The gossip was worse. Flickers of accusations spread across the room. "Perhaps Zay had him killed." "I bet Zay had him kidnapped and sold into a Siberian labor camp." "Maybe she ate him. I heard her family are a bunch of cannibals."

Yeah, that's the type of rumors that went around in my school. Not who has a crush on who, but who wanted to crush human meat between their teeth. Rich private academy for the win.

Normally I would let the rumors just slide. Who cares what a bunch of snot-nosed seventh graders thought. Their opinions were worth as much as expired milk. No one wanted them.

But I didn't want this rumor to stick. For one, I would never harm Ash willingly. And for them to make such accusations...it just had to stop.

"I didn't do anything," I said a bit loudly.

The noise level in the class died down a bit, while the teacher continued with roll call. "Ashly Evington..."

"Here."

"I didn't hurt him so stop spreading those lies about me."

Now the class was pretty quiet, and the teacher heard it too. "No one is accusing you of hurting anyone Zaslay."

He was about to return to rollcall when I interrupted. "You all think you're strong because you can band together and isolate me. You think that makes you safe. If my family and I were really what you say we are, do you think your daddies and mommies can protect you? Do you think your money can shield you from a knife, a sword, or a gun? Do you think your home security alarms will ring when someone who truly wants you gone surges into your bedroom? Do you think your rumors will coat you in a film of alertness that will save your lives?"

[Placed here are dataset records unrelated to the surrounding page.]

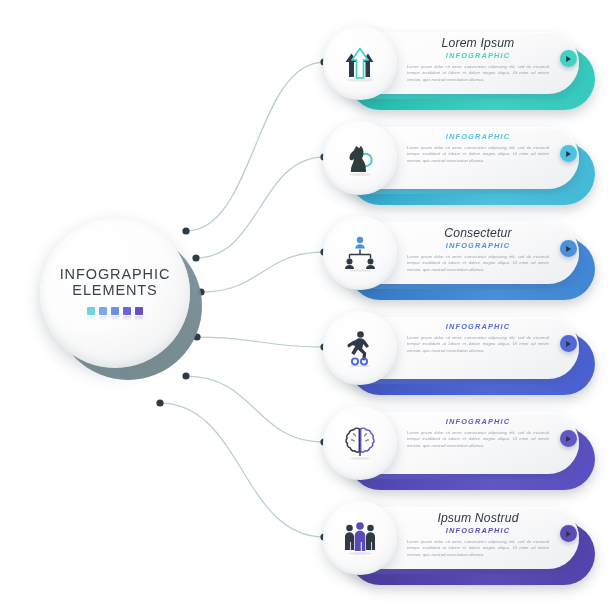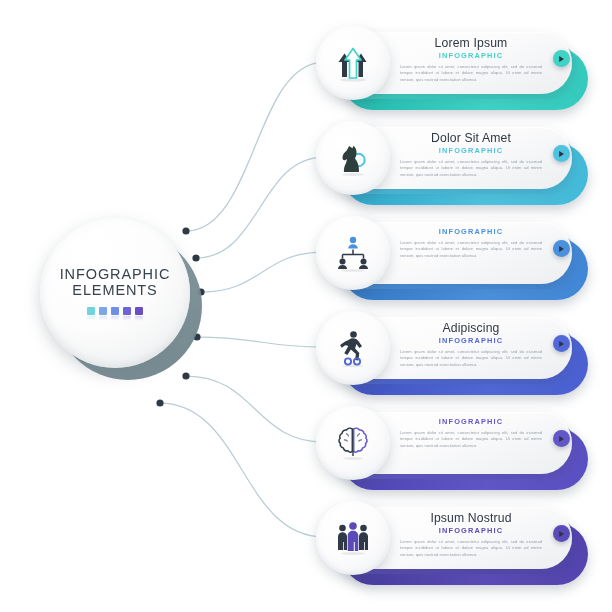"Lorem Ipsum" .row { font-style: none -> italic; left: 316px -> 323px }
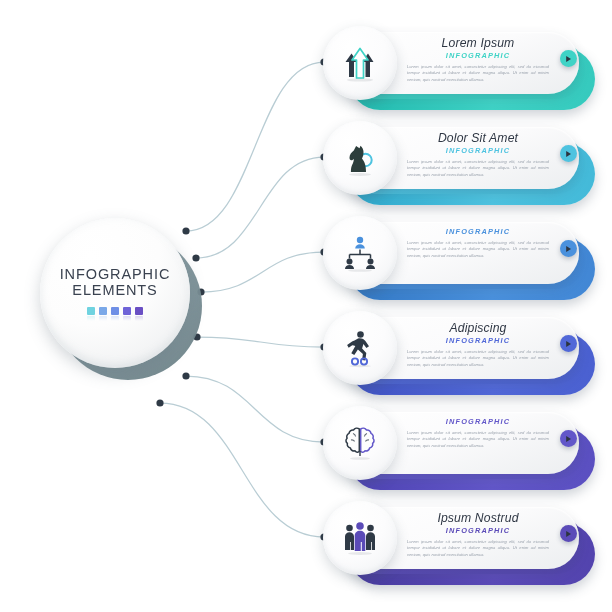"Dolor Sit Amet" div.r-title { html: <div>Dolor Sit Amet</div> -> none }
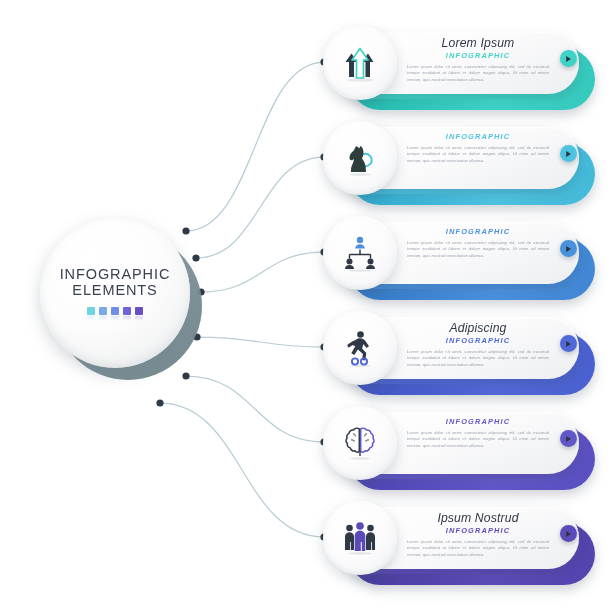"Consectetur" div.r-title { html: none -> <div>Consectetur</div> }
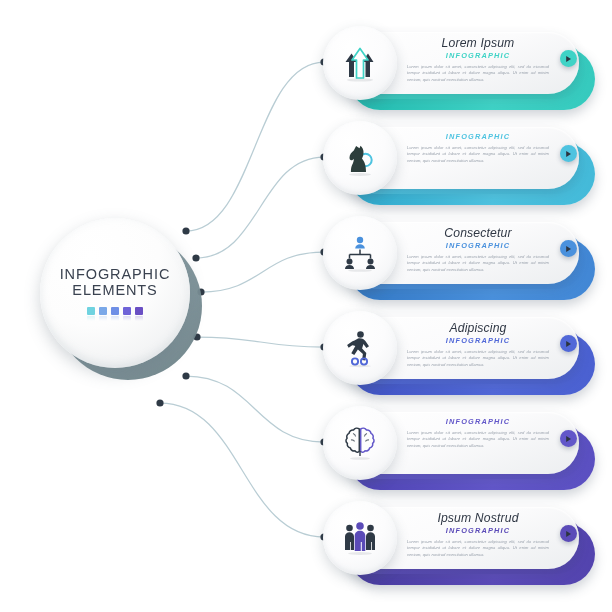"Adipiscing" div.r-title { html: <div>Adipiscing</div> -> none }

"Zaslay," the teacher gulped. "That's enough. Quiet please while I finish the attendance."

"And you," I pointed at the teacher. It didn't matter who the teacher was. They were a part of the rumors too. They saw me isolated and without friends. Not a single one came to help me. A teacher's job wasn't only to educate, but to make sure their students felt safe and valued. "You saw all of this happening. Teachers aren't stupid. They know when bullying or isolation attempts are going on. But you couldn't care because "they don't pay you enough" to do so. How much money does it cost to validate a person's worth?"